Comme elle l’avait deviné, c’était bien un jeune homme. Le visage qu’elle découvrit était un visage fin, avec de jolis yeux verdoyants, et de longs cheveux bleus… Mais l’épaulière qu’elle découvrit scintillait de mille feux… Une épaulière verdoyante, qui n’était autre qu’une émeraude. Symbole de la Garde Absynthe qu’elle connaissait si bien.
- Etes-vous perturbée par ma beauté ? suggéra-t-il en affichant un sourire charmeur.
- Vous venez d’Eel ? demanda-t-elle en ignorant la remarque.
L’inconnu, toujours au sol, râla intérieurement en voyant que sa stratégie de « perturbation féminine » n’a pas fonctionnée. Mais il souffla un peu en découvrant qu’il pouvait s’expliquer. La surprise qu’il lut sur le visage de la danseuse le rassura.

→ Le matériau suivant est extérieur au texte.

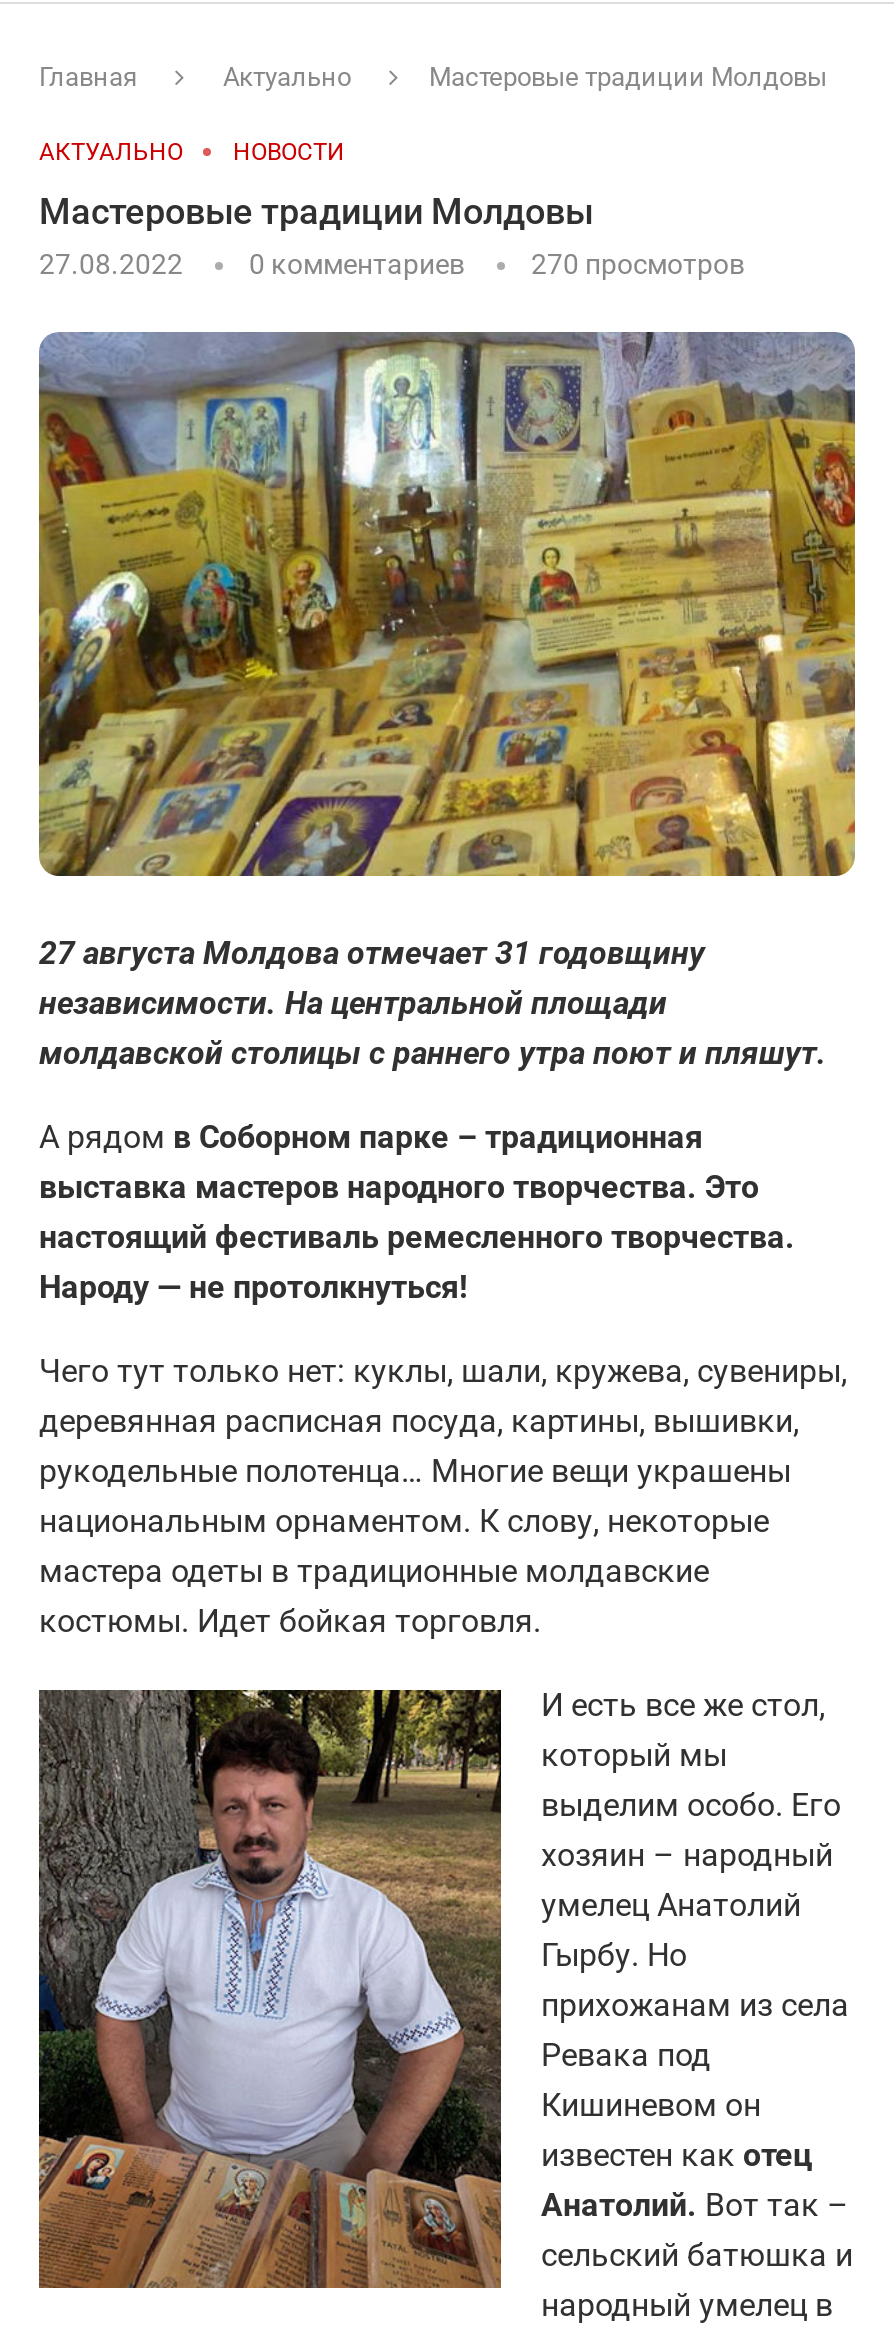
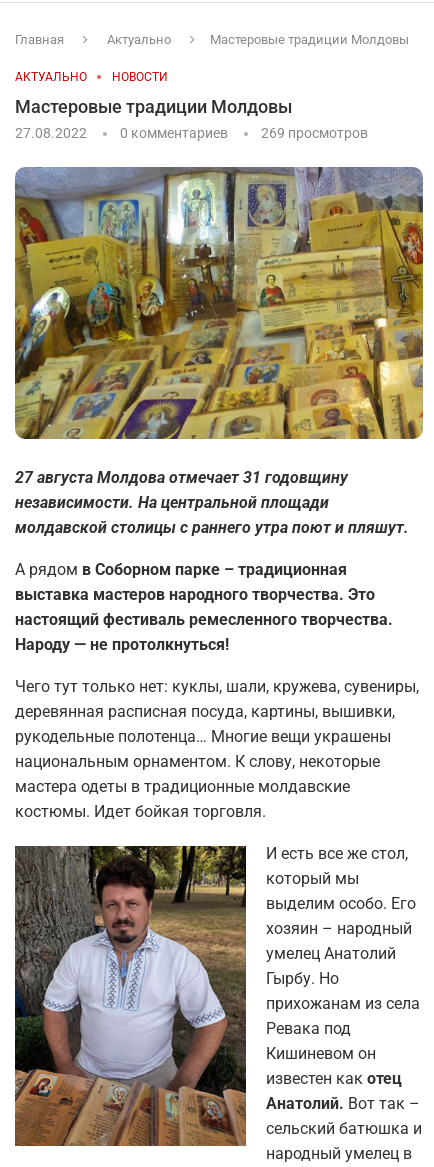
- 270 просмотров
+ 269 просмотров
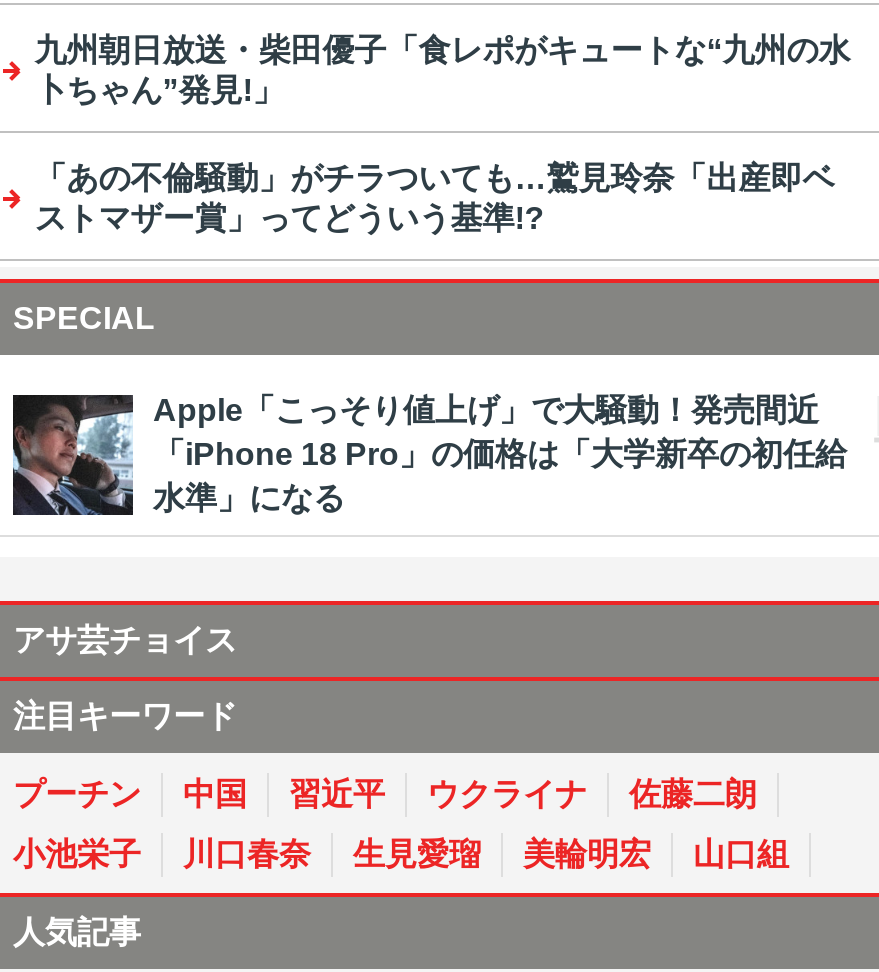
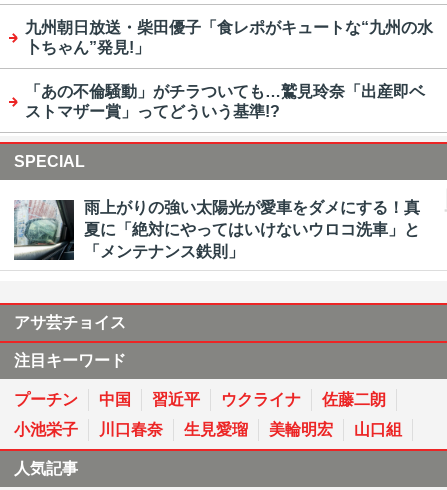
- [image]
- Apple「こっそり値上げ」で大騒動！発売間近
- 「iPhone 18 Pro」の価格は「大学新卒の初任給
- 水準」になる
+ [image]
+ 雨上がりの強い太陽光が愛車をダメにする！真
+ 夏に「絶対にやってはいけないウロコ洗車」と
+ 「メンテナンス鉄則」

La jeune femme, de son côté, n’en croyait pas ses yeux. Elle venait de tomber sur un membre de la garde d’Eel !
- Heureux que cette épaulière ait pu me sauver d’une mort peu glorieuse, se contenta-t-il de dire ironiquement.
- Qui êtes-vous ? Qui vous amène ? Qu’attendez-vous de moi ? Pourquoi ne pas avoir tout de suite décliné votre identité ?!demanda-t-elle en prenant un ton agressif.
- Peut-être qu’il serait plus… diplomate… de me laisser me lever et vous expliquer tout ça ?
- Non !
Sa voix était sans appel.
L’inconnu grommela et plissa les sourcils de mécontentement.
- Lazuli… commença-t-il
- Comment connaissez-vous mon prénom ?! le coupa-t-elle à nouveau en écarquillant les yeux.
- Vous voulez m’écouter oui ou non ?
La dénommée Lazuli haussa les épaules et se força à ne rien dire.
- Je m’appelle Ezarel, et j’ai été envoyé…
La gorge de la jeune femme se noua.
- Pour retrouver la princesse perdue d’Elefia.